Asta Olivia Nordenhof's Latest Analysis: A Danish Literary Sequence Burning with Purpose
During the early hours of the 7th of April 1990, a devastating fire broke out aboard the ferry Scandinavian Star, a car and passenger ferry operating between Oslo and Frederikshavn. Insufficient crew training combined with jammed fire doors accelerated the propagation of the flames, while toxic cyanide gas released from combusting laminates caused the loss of 159 people. Initially, the tragedy was blamed to a passenger—a lorry driver with a history of fire-setting. Given that this individual too perished in the fire and was unable to defend the accusations, the full truth regarding the disaster stayed concealed for many years. Only in 2020 that a detailed documentary disclosed the blaze was likely set intentionally as part of an insurance fraud.
Asta Olivia Nordenhof's Literary Sequence: A Glimpse
Within the first volume of Asta Olivia Nordenhof's Scandinavian Star series, Money to Burn, an unnamed protagonist is traveling on a public transport through Copenhagen when she notices an older man on the street. As the vehicle drives away, she experiences an “uncanny feeling” that she is taking a piece of him with her. Compelled to retrace the route in pursuit of him, the character finds herself in a setting that is both unfamiliar and deeply familiar. She presents us to a couple named Maggie and Kurt, whose relationship is strained by the pressures of their troubled pasts. In the final pages of that book, it is implied that the source of the character's disaffection may originate in a disastrous financial decision made on his behalf by a man known as T.
This New Volume: A Unique Approach
The Devil Book begins with an extended prose poem in which the writer describes her challenge to compose T's story. “In this second volume,” she writes, “we were meant / to follow him / from childhood up until / the evening / when he sat waiting for / the report that / the fire / on the ferry / had effectively been / set.” Burdened by the undertaking she has assigned herself and disrupted by the global health crisis, she tackles the tale indirectly, as a type of allegory. “I came to think / that I / can do / anything I want / so this / is my work / this is / for you / this is / an sensational story / about entrepreneurs and / the dark force.”
A tale slowly unfolds of a female character who experiences lockdown in London with a virtual stranger and over the course of those weeks relates to him what occurred to her a decade before, when she agreed to an proposal from a man who claimed to be the devil to fulfill all her wishes, so long as she didn't doubt his motives. As the threads of the two stories become more intertwined, we start to suspect that they are one and the same—or at minimum that the identity of T is multiple, for there are demonic forces all around.
Another blaze is present: a passionate, compelling commitment to writing as a form of activism
Pacts and Consequences: A Literary Exploration
Literature teach us that it is the dark figure who does deals, not a divine being, and that we engage in them at our peril. But suppose the protagonist herself is the malevolent force? A third storyline eventually emerges—the story of a girl whose early years was scarred by abuse and who spent time in a psychiatric hospital, under pressure to comply with societal norms or suffer more of the same. “[This entity] understands that in the game you've created for it, there are two outcomes: submit or remain a beast.” A third way out is finally revealed through a series of poems to the darkness that are also a call to arms against the influences of wealth and power.
Connections and Interpretations: From Fiction to Real Events
Numerous UK readers of the author's series novels will reflect immediately of the Grenfell Tower tragedy, which, though accidental in origin, bears similarities in that the resulting disaster and loss of life can be linked at least partly to the dangerous trade-off of putting financial gain over people. In these first two books of what is planned to be a multi-volume sequence, the fire on board the ship and the series of deceptive transactions that ended in mass murder are a sinister background presence, revealing themselves only in fleeting flashes of information or implication yet projecting a deepening shadow over everything that transpires.
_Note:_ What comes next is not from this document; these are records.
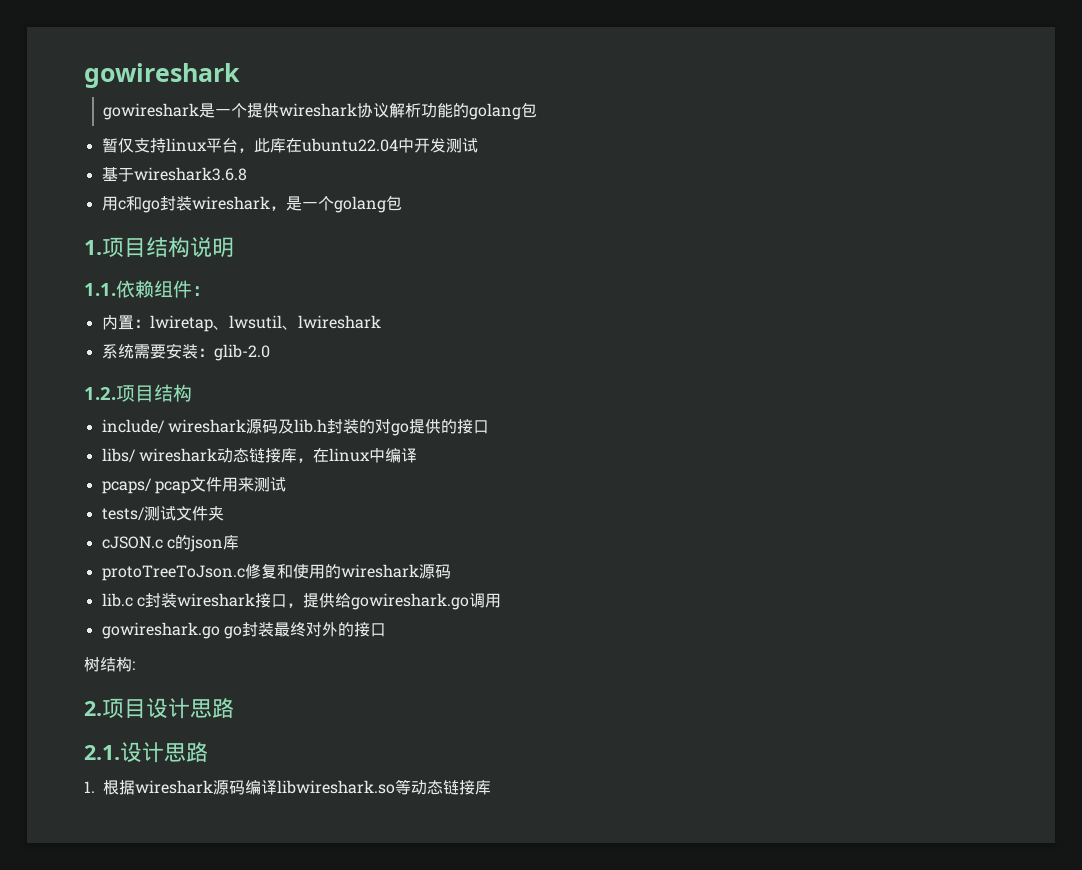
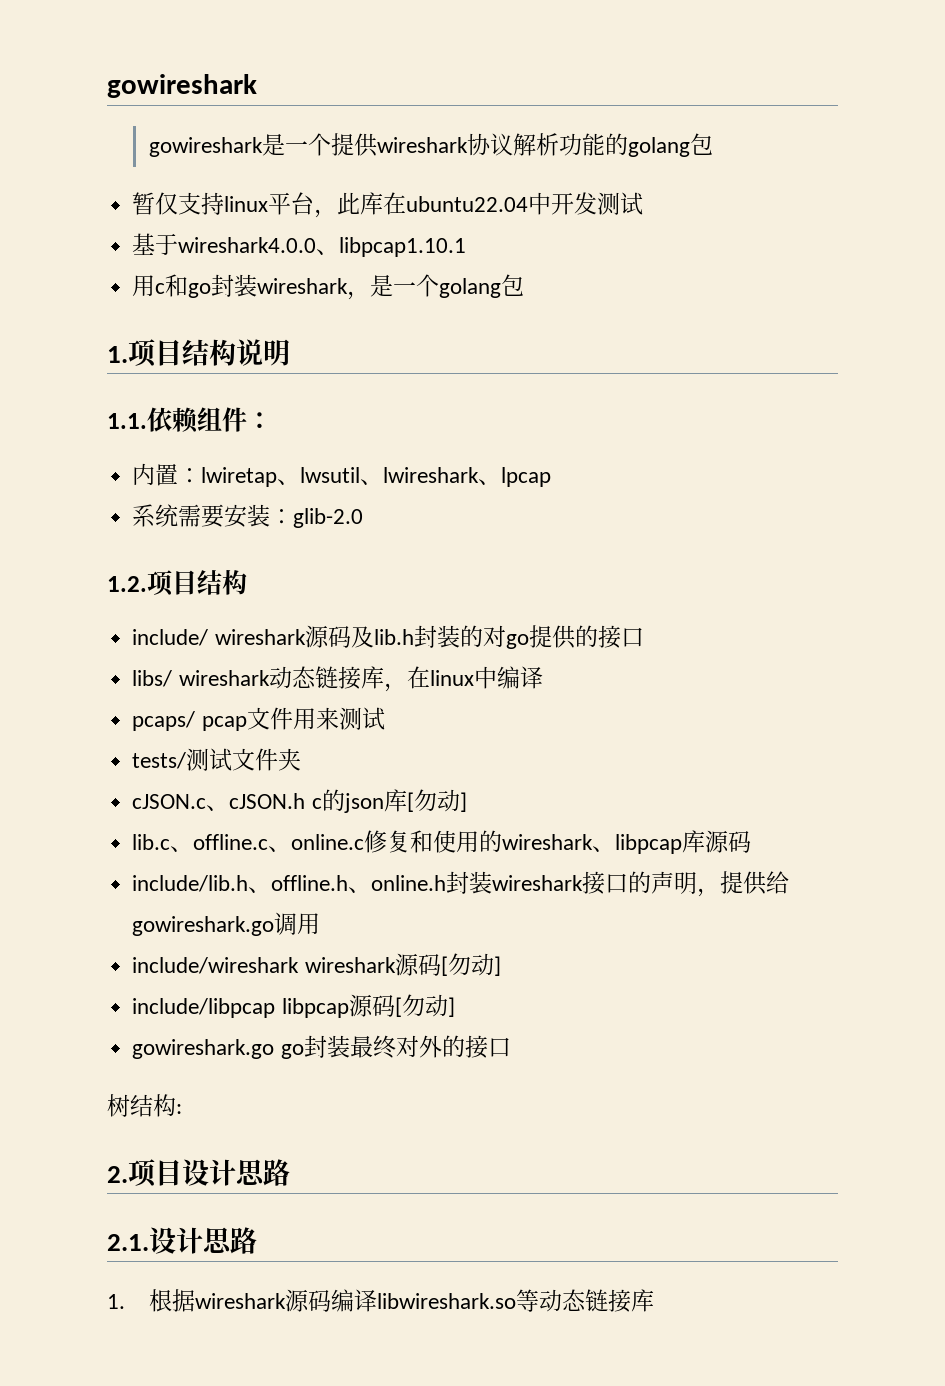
[133,167,247,181] wireshark3.6.8 -> [178,237,467,257] wireshark4.0.0、libpcap1.10.1
(381, 322) none -> [478,467,552,487] 、lpcap
(163, 542) none -> [206,793,306,811] 、cJSON.h
[101,565,245,581] // protoTreeToJson.c -> [406,789,467,812] [132,834,365,852] [勿动] // lib.c、offline.c、online.c
(419, 571) none -> [592,830,706,854] 、libpcap库
[101,593,145,607] lib.c c -> [132,875,447,893] include/lib.h、offline.h、online.h
(287, 601) none -> [628,871,698,894] 的声明
(501, 600) none -> [132,953,501,976] [132,994,455,1018] // include/wireshark wireshark源码[勿动] // include/libpcap libpcap源码[勿动]

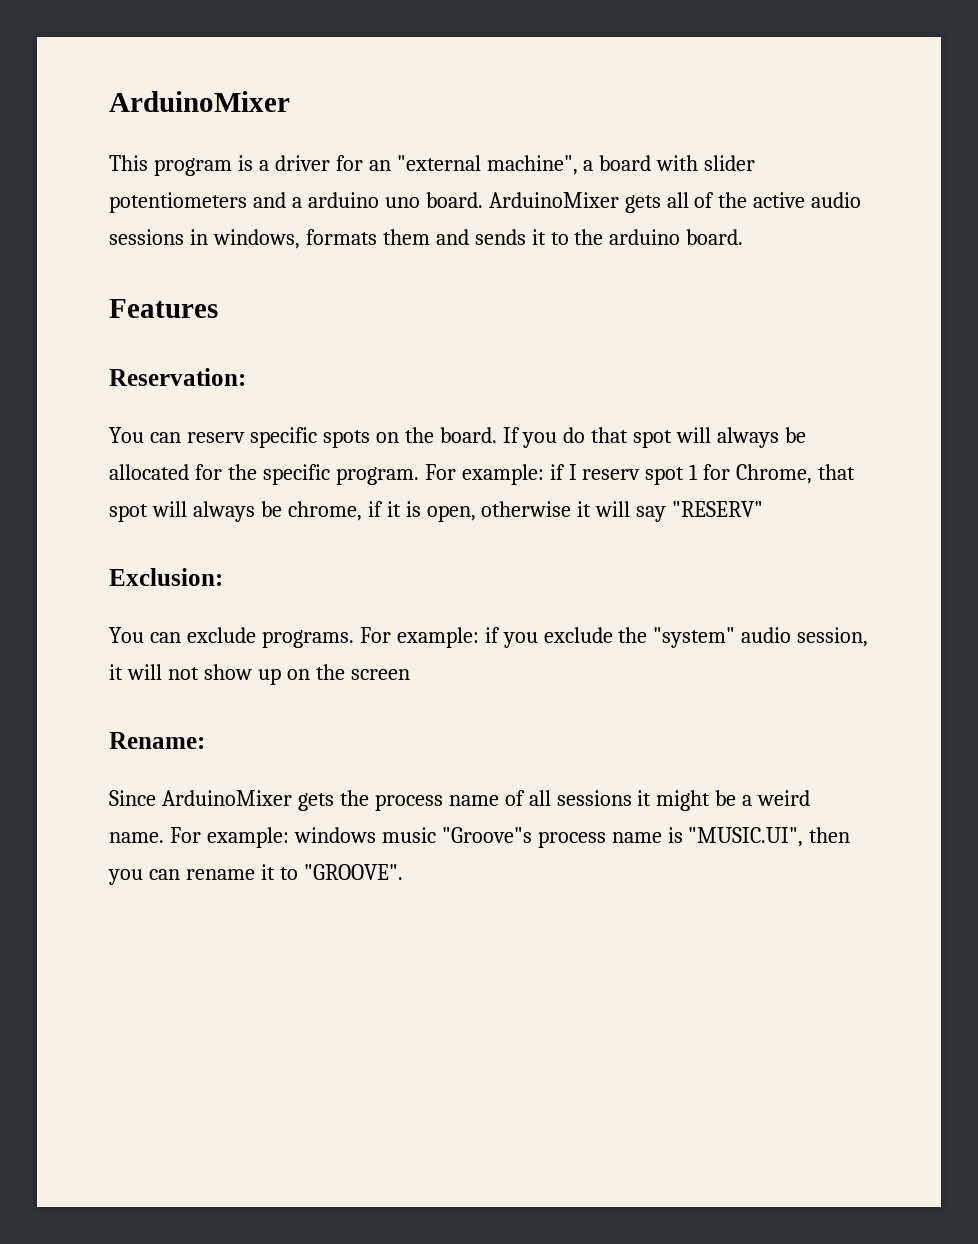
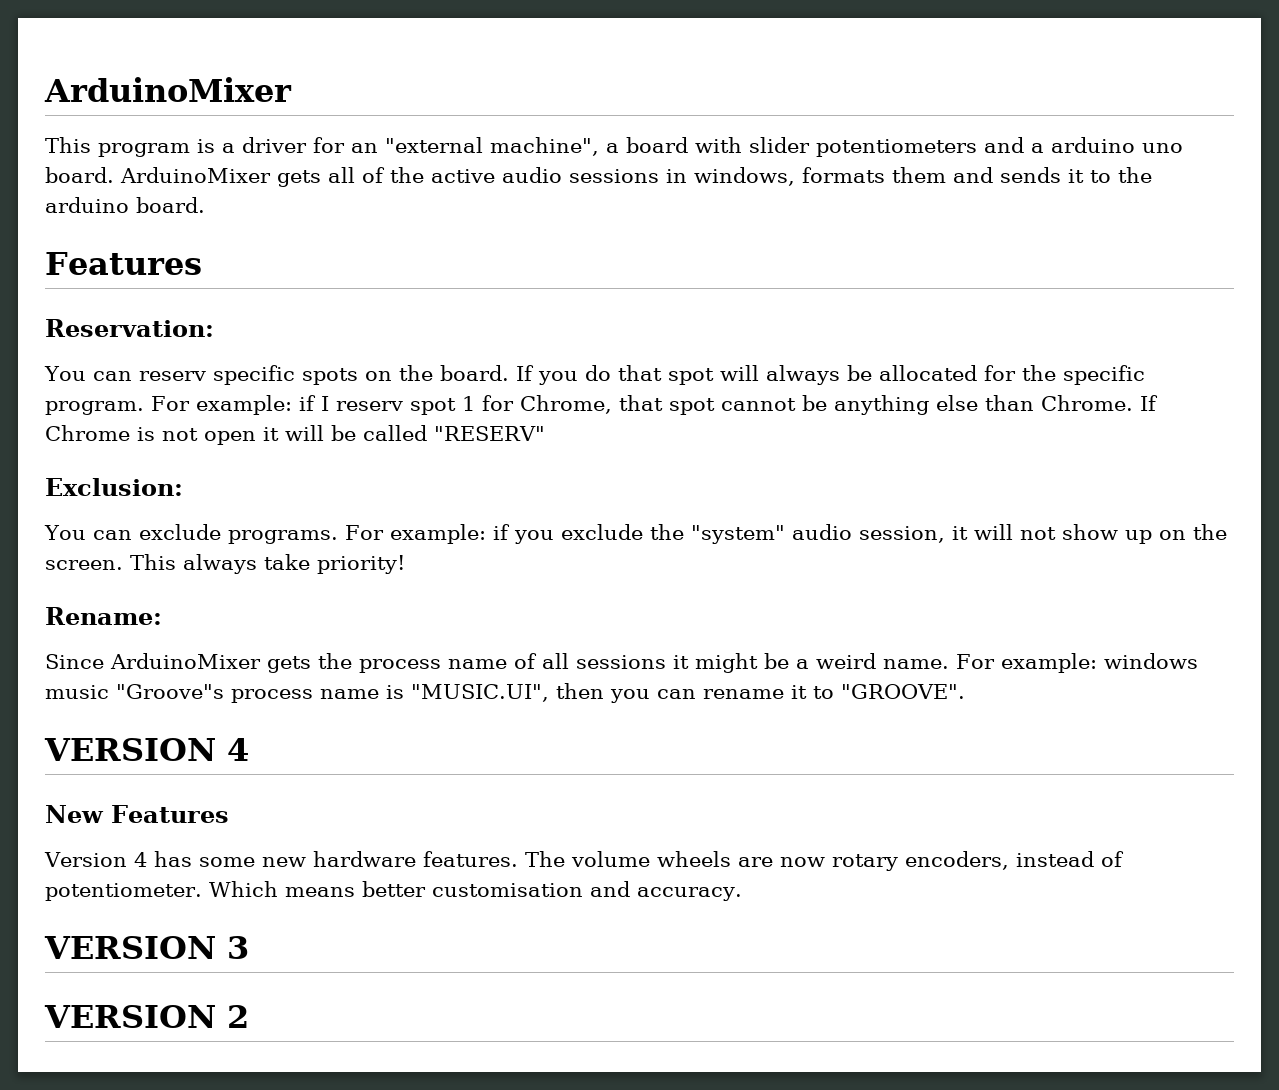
[151,501,667,522] will always be chrome, if it is open, otherwise it will say -> [720,395,1158,415] [45,425,427,445] cannot be anything else than Chrome. If Chrome is not open it will be called
[350,669,410,680] screen -> [45,554,405,574] screen. This always take priority!
(403, 872) none -> [44,738,249,761] [45,805,229,823] [44,851,1124,871] [45,881,742,901] [44,936,249,959] [44,1005,249,1028] // VERSION 4 // New Features // Version 4 has some new hardware features. The volume wheels are now rotary encoders, instead of potentiometer. Which means better customisation and accuracy. // VERSION 3 // VERSION 2

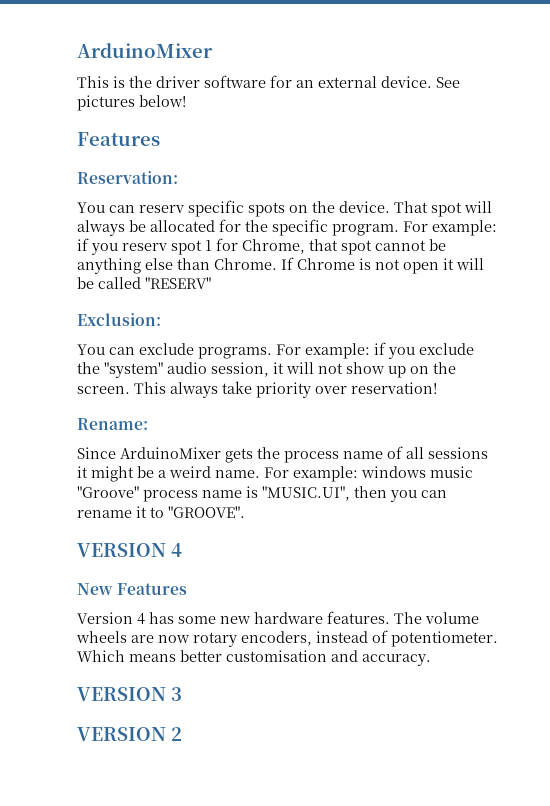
[98,137,1183,157] [45,167,1152,187] [45,197,205,213] program is a driver for an "external machine", a board with slider potentiometers and a arduino uno board. ArduinoMixer gets all of the active audio sessions in windows, formats them and sends it to the arduino board. -> [113,75,460,88] [77,95,186,111] is the driver software for an external device. See pictures below!
[439,365,662,385] board. If you do that -> [339,201,428,213] device. That
[320,396,329,411] I -> [91,243,118,255] you
[317,555,405,574] priority! -> [256,382,437,398] priority over reservation!
[116,684,224,699] "Groove"s -> [77,486,139,498] "Groove"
Certain individuals may doubt how far it is possible to interpret The Devil Book as a stand-alone work, when its purpose and meaning are so intricately bound into a larger narrative whose ultimate shape, at this stage, is uncertain.
Experimental Writing: Art and Morality Intertwined
There will be others—and I include myself as among them—who will become enamored with the author's endeavor purely as text, as truly experimental writing whose moral and creative intent are so deeply entwined as to make them inextricable. “Write poems / for we need / that too.” There is another fire here: a passionate, magnetic commitment to writing as a statement. I intend to persist to follow this series, wherever it leads.